I see Cate also uses node-pty. I didn't know what psuedo terminals were before, it's cool stuff
I have a miro board as a notepad, I constantly add new stuff but at the same time its unmanageable.
Another example could be browser tabs, since there's no limit my current window holds approximately 60 open tabs which (which I dont use ofc) - this is the effect of chrome not having a native way to save stuff for later in a semantic way (you cannot search through bookmarks the same way you would search through google).
The success of this project will be defined by how well and easy users are able to retain the context (or content) of their canvas.
Navigation in default Obsidian is one of the weakest points imo
I'm not sure what problem it actually solves or aims at solving other than being cool?
Visual orientation does matter in UX of the real world, video game worlds and to some degree operating systems, is this the goal?
Cate is an open source desktop workspace built around an infinite canvas.
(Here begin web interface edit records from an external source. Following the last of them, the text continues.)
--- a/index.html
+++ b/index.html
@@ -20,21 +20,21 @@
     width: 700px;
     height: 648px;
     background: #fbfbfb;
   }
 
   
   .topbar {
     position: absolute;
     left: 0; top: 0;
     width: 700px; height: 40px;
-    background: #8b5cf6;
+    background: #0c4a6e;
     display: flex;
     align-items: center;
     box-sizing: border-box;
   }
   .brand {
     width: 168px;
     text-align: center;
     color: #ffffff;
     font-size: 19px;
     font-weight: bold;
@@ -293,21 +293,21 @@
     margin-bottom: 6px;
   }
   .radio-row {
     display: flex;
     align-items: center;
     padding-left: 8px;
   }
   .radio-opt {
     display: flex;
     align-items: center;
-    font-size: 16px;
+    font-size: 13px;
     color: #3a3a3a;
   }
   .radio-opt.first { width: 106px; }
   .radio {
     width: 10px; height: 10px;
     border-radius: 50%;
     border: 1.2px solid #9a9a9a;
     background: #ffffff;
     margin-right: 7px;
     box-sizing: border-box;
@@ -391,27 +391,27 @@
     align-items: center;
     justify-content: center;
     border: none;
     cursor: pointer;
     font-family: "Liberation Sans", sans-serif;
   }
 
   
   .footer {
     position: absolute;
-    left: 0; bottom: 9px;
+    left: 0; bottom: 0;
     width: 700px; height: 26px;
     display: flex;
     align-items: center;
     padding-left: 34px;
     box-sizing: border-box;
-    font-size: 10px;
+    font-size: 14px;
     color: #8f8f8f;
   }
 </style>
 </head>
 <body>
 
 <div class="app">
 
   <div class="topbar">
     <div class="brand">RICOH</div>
Instead of constantly switching between terminals, editors, browser previews, docs, and AI tools, you arrange everything spatially in one place.
Big improvements since the earlier posts:
docking, tabs, and splits detachable native OS windows git worktree support unified Cmd+K search much smoother rendering/performance on larger canvases AI provider + MCP integration Stack: Electron, React, Monaco, xterm.js/node-pty, Zustand.
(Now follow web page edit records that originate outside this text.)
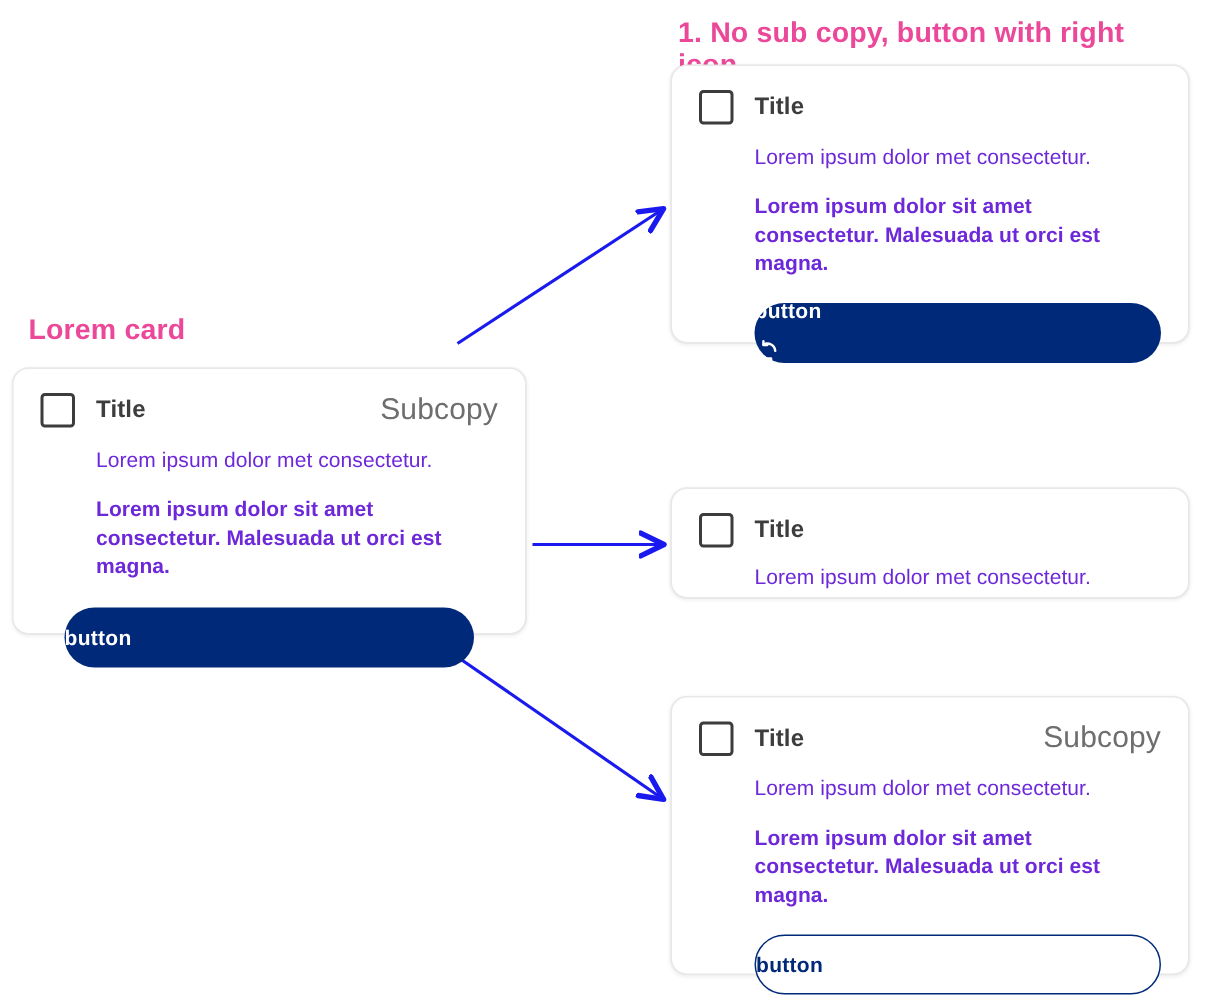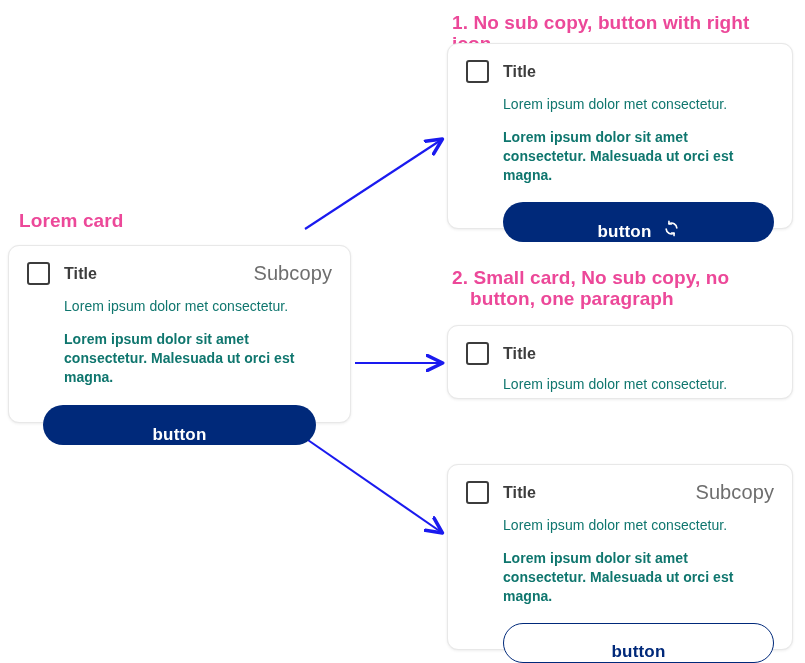--- a/index.html
+++ b/index.html
@@ -83,42 +83,43 @@
     letter-spacing: 0.1px;
   }
 
   
   .body-block {
     padding-left: 37px;
   }
   .para {
     font-size: 14px;
     line-height: 19px;
-    color: #0f766e;
+    color: #6d28d9;
     letter-spacing: 0.05px;
     margin: 0;
   }
   .para.p1 { margin-top: 12px; }
   .para.p2 { margin-top: 14px; font-weight: bold; }
   .para.tight { margin-top: 10px; }
 
   
   .btn {
     display: flex;
-    align-items: flex-end;
+    align-items: flex-start;
     justify-content: center;
     gap: 11px;
     height: 40px;
     border-radius: 22px;
-    font-size: 17px;
+    font-size: 14px;
     font-weight: bold;
     letter-spacing: 0.2px;
     box-sizing: border-box;
     cursor: pointer;
     user-select: none;
+    flex-direction: column;
   }
   .btn-primary {
     background: #00297a;
     color: #ffffff;
     border: none;
   }
   .btn-secondary {
     background: #ffffff;
     color: #00297a;
     border: 1.5px solid #00297a;
@@ -151,23 +152,20 @@
     </defs>
     <line x1="305" y1="229" x2="441" y2="140" stroke="#1a1aef" stroke-width="2.1" marker-end="url(#ah)"></line>
     <line x1="355" y1="363" x2="441" y2="363" stroke="#1a1aef" stroke-width="2.1" marker-end="url(#ah)"></line>
     <line x1="305" y1="438" x2="441" y2="532" stroke="#1a1aef" stroke-width="2.1" marker-end="url(#ah)"></line>
   </svg>
 
   <div class="annot" id="annot-main">Lorem card</div>
 
   <div class="annot" id="annot-1">1. No sub copy, button with right icon</div>
 
-  <div class="annot" id="annot-2">
-    <span class="hang">2. Small card, No sub copy, no button, one paragraph</span>
-  </div>
 
 
   <div class="card" id="card-main">
     <div class="card-inner">
       <div class="head-row">
         <div class="checkbox"></div>
         <div class="title">Title</div>
         <div class="subcopy">Subcopy</div>
       </div>
       <div class="body-block">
Runs on macOS, Windows, and Linux. MIT licensed.
Would love feedback from people with heavy multi-window or terminal-based workflows.
The IDE has been "static" for most of the past ~20 years, with obvious improvements, but they were always incremental. The kind of exploration we see now is a bit more extreme, and I like it. It also seems like a lot of people are looking for alternatives, and I like some ideas. Even the funky ideas (I once saw a post comparing and proposing IDEs to follow RTS games UI) are interesting. Who knows what might stick.
Unlike Cate, the windows of the terminals, editor, browser, etc, each one was handled similarly like Niri tiling scrolling window manager, that way you can use the keyboard to move around, where you can group windows in a column or split them, have different sizes, is not quite where you have a free form, but an horizontal collection of windows that you can scroll.
LLM powered visual diagramming of the code as you work? The ability to edit the diagrams and have tje LLM apply that back to the code? Visualisation of test coverage over the UI you are working on? Allowing you to attach user submitted videos of bugs directly to tests in the code?
I don't know if any of that is a good idea, but I really hope a bunch of people try.